Meulemans’ huge output includes many orchestral
works, a number of concertos as well as much chamber and vocal
music, the backbone of which undoubtedly consists of his fifteen
symphonies and of which shamefully little is available in recordings.
So, the present release offers a tantalising survey of his orchestral
music, albeit in small form and in lighter mood. These pieces
date from various periods in his long and prolific composing career.
Most of them are well-crafted and superbly scored works in which
Meulemans’ orchestral flair and mastery are clearly displayed.
The earliest piece here Twee Dansen
(Exotic Dance and Waltz) were originally written
for piano in 1911 and 1913 respectively, and orchestrated as a
diptych in 1930. These delightful miniatures are superior light
music, no doubt, but very attractive and entertaining in their
own right. The somewhat later Twee Movimenti for
violin and orchestra and Twee Idyllen for oboe and
orchestra both date from 1927, and are the kind of lighter stuff
that, say, Frank Bridge could have written, and none the worse
for that. The Second idyll ("of a city dweller") is
particularly fine; a sort of atmospheric urban idyll of great
Meulemans began thinking about his opera Adriaen
Brouwer in the early 1920s but completed the score only
in 1926. The first stage performance, planned for the 1940-1941
season of the Antwerp Opera, was cancelled partly because of the
outbreak of World War II and partly because the conductor thought
that it put too many demands upon the performers. It had to wait
until 1947 when Daniël Sternefeld conducted the first performance.
The overture, however, was written much later, in 1935. It is
an altogether more serious piece than the rest of this programme.
Meulemans conceived it as an orchestral fantasy or rhapsody on
themes from the opera. This is vintage Meulemans, and it gives
a fairly good idea of his mature works.
Adriaen Brouwer (1605–1638) was not the only
painter to inspire Meulemans. Actually, Rembrandt provided the
inspiration for the majestic Thirteenth Symphony (orchestra and
organ) of 1950, Bruegel for the orchestral suite Pieter
Bruegel of 1952 and David Teniers (1610–1690) for the
lovely Kermisfantasie op twee volksrythmen naar een schildreij
van David Teniers composed in 1930 in which Meulemans
pays a twofold tribute to Teniers and to Jan Blockx (1851–1912)

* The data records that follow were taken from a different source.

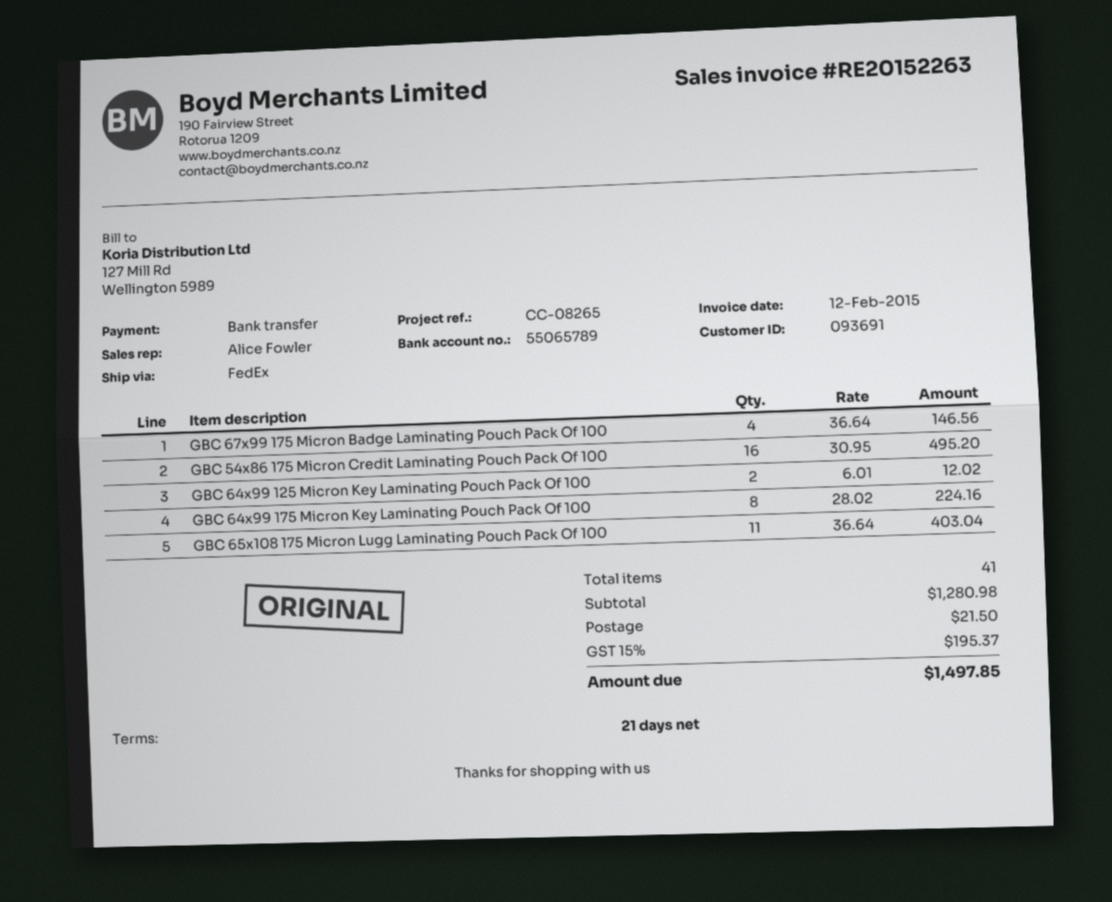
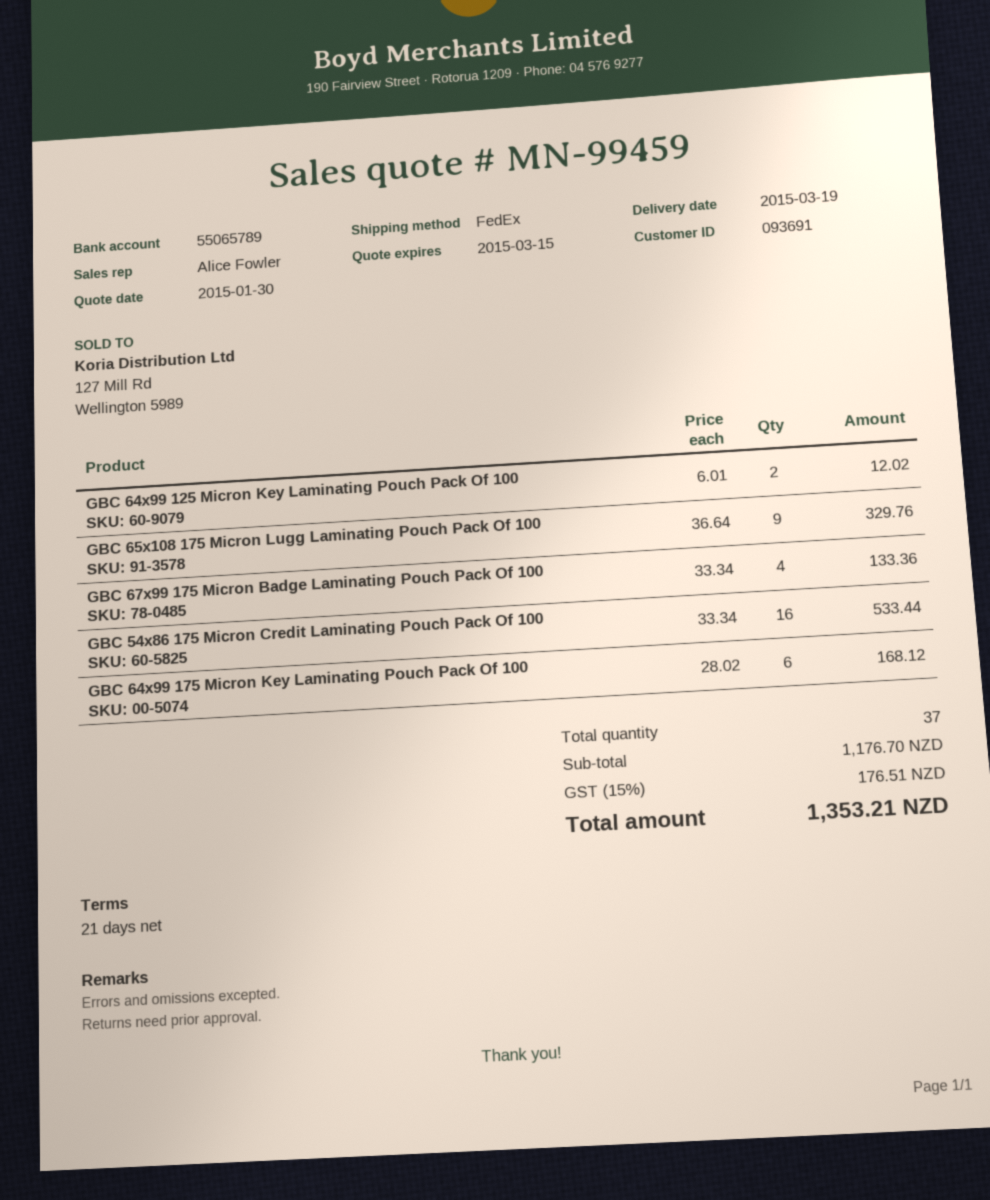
GBC 67x99 175 Micron Badge Laminating Pouch Pack Of 100: 4 x 36.64 = 146.56 -> 4 x 33.34 = 133.36
GBC 54x86 175 Micron Credit Laminating Pouch Pack Of 100: 16 x 30.95 = 495.20 -> 16 x 33.34 = 533.44
GBC 64x99 175 Micron Key Laminating Pouch Pack Of 100: 8 x 28.02 = 224.16 -> 6 x 28.02 = 168.12
GBC 65x108 175 Micron Lugg Laminating Pouch Pack Of 100: 11 x 36.64 = 403.04 -> 9 x 36.64 = 329.76
total quantity: 41 -> 37
subtotal: 1280.98 -> 1176.70
shipping: 21.50 -> none
tax: 15% = 195.37 -> 15% = 176.51
total: 1497.85 -> 1353.21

best known for his colourful Flemish Dances (available
on Naxos 8.550584). This is a delightful romp, vividly depicting
a peasant feast (Teniers excelled at such scenes) based on old
Flemish dance tunes dressed-up in gorgeous orchestral colours.
This is definitely the sort of thing that would be popular, were
it played more often.
The Rhapsody for clarinet and orchestra
(1932) is one of the many concertante works which Meulemans composed
throughout his long career. In turn, dramatic, declamatory or
lyrical, the music exploits the entire expressive palette of the
instrument. When it was published in the 1940s, the piece was
chosen as a test piece by several Belgian conservatories.
Meulemans composed many concertos. It is almost
a case of name an orchestral instrument and Meulemans has written
for it. There is one each for trumpet, trombone, timpani, saxophone
quartet and clarinet quartet besides those for the more usual
instruments: piano, violin, viola, cello, flute, horn and harp.
The Oboe Concerto dates from 1942 and is a perfect
example of Meulemans’ instrumental mastery. Not particularly demanding,
maybe, but quite rewarding to play and to listen to. Piet van
Bockstal obviously loves this engaging piece, as he did the earlier
Everyone here plays with obvious enjoyment of
the music which must have been quite unfamiliar for the Czech
players who superbly rise to the occasion. Meulemans fans will
want to have this, and others too will find a lot to enjoy. Lighter
stuff, probably, but, it is to be hoped, a taste of "Things
to Come" as regards Meulemans’ still shamefully limited discography.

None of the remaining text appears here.